The board planned to release a report comparing dental decay rates in Kaitaia and Kaikohe before and after the trial next March.
“This is going to be written to international research standards, so it is robust and it can be open to scrutiny and challenge. I’m sure it will come through with a win on both.”
He said that discontinuing water fluoridation in the towns jeopardised the likelihood of further health gains.
“The longer fluoride remains out, the more we lose the benefits of the last two years, because there have been health benefits.”
Health ministry chief dental officer Dr Robin Whyman said 61% of New Zealanders, who rely on reticulated water supplies, drink fluoridated water.
“All large cities in New Zealand, except Chrischurch, are fluoridated. That’s an important thing to bear in mind when you’re thinking about your community.”
Rawene anti-fluoride campaigner Jackie Pou was one of about 10 campaigners at the council meeting.
She said the council should reject the board’s offer of a $58,000 subsidy to continue fluoridating the water supplies for another two years.

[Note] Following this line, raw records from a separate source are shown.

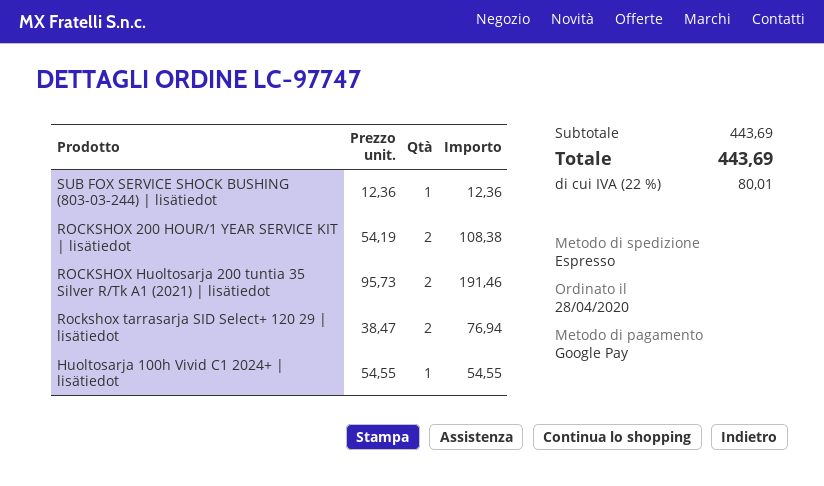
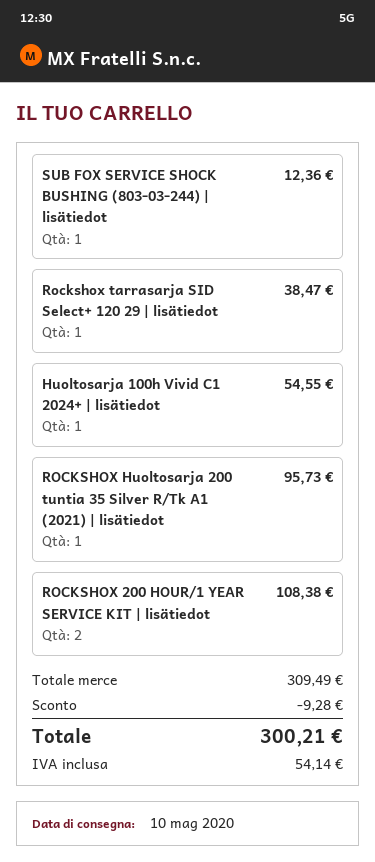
ROCKSHOX Huoltosarja 200 tuntia 35 Silver R/Tk A1 (2021) | lisätiedot: 2 for 191.46 -> 1 for 95.73
Rockshox tarrasarja SID Select+ 120 29 | lisätiedot: 2 for 76.94 -> 1 for 38.47
subtotal: 443.69 -> 309.49
discount: none -> 9.28
tax: 80.01 -> 54.14
total: 443.69 -> 300.21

“The trial was dependent on results proving fluoride’s benefit. No benefit has been proven. There should be no further fluoridation,” said Ms Pou.
The council would be violating people’s civil rights if it continued to mass medicate them against their will, she said.
“With vaccinations, informed individual consent is required. With fluoride, there is none.”
Whangarei dentist and fluoride researcher Laurie Brett said that discontinuing the trial would give those oppsed to it time to educate councillors about water fluoridtaion.
“There is huge concern about the health risks, despite what these government people tell you.”
Countries that had ceased using fluoride outnumbered those that were using it, said Mr Brett.
“The huge body of evidence internationally shows this is a failed public health measure.”
Kaitaia grandfather Des Mahoney said Northland children had high dental decay rates because the board did not provide enough dental services in rural areas.
“My grandson went to Pukepoto school for five years and he did not see one dental nurse.”